::: GIVEN DATA :::

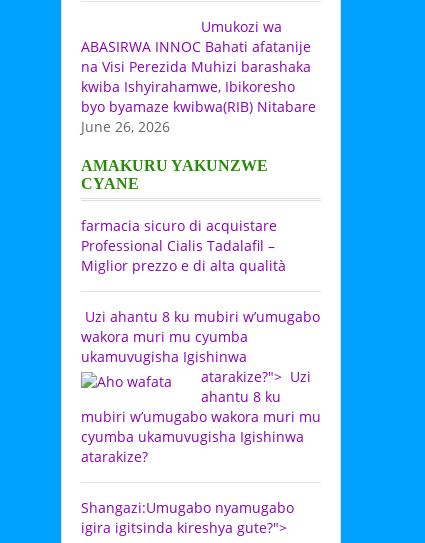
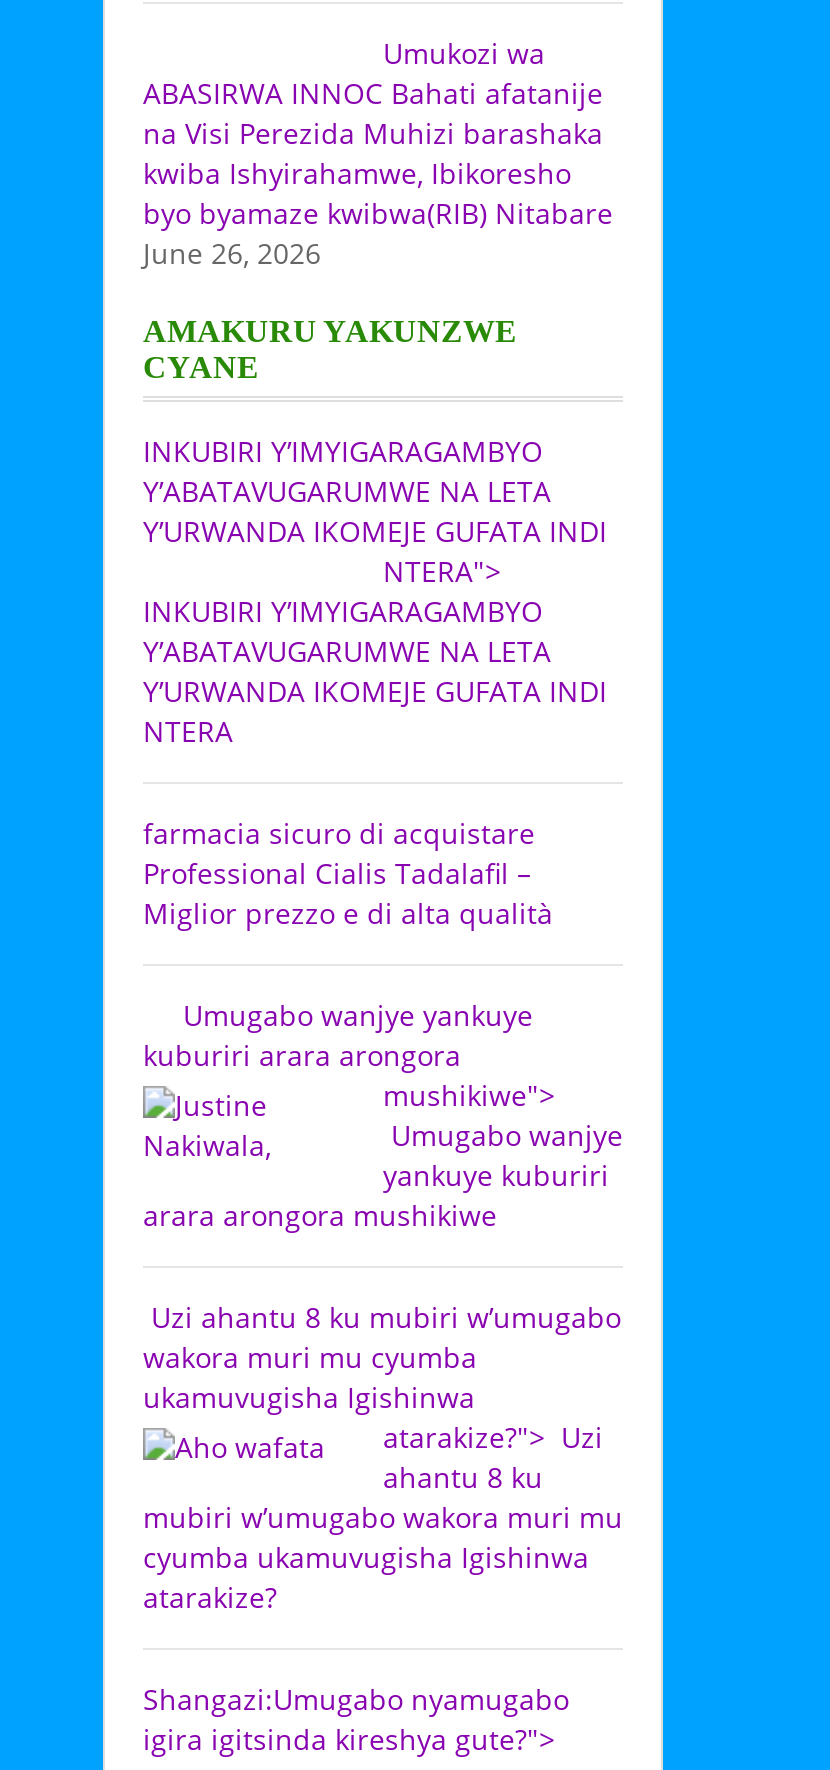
+ INKUBIRI Y’IMYIGARAGAMBYO
+ Y’ABATAVUGARUMWE NA LETA
+ Y’URWANDA IKOMEJE GUFATA INDI
+ NTERA">
+ INKUBIRI Y’IMYIGARAGAMBYO
+ Y’ABATAVUGARUMWE NA LETA
+ Y’URWANDA IKOMEJE GUFATA INDI
+ NTERA

+ [image]
+ Umugabo wanjye yankuye
+ kuburiri arara arongora
+ mushikiwe">
+ Umugabo wanjye
+ yankuye kuburiri
+ arara arongora mushikiwe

:::

THE TASK »
Write every line of the data out again exactly, leaving out all images.

TASK OUTPUT »
+ INKUBIRI Y’IMYIGARAGAMBYO
+ Y’ABATAVUGARUMWE NA LETA
+ Y’URWANDA IKOMEJE GUFATA INDI
+ NTERA">
+ INKUBIRI Y’IMYIGARAGAMBYO
+ Y’ABATAVUGARUMWE NA LETA
+ Y’URWANDA IKOMEJE GUFATA INDI
+ NTERA

+ [image]
+ Umugabo wanjye yankuye
+ kuburiri arara arongora
+ mushikiwe">
+ Umugabo wanjye
+ yankuye kuburiri
+ arara arongora mushikiwe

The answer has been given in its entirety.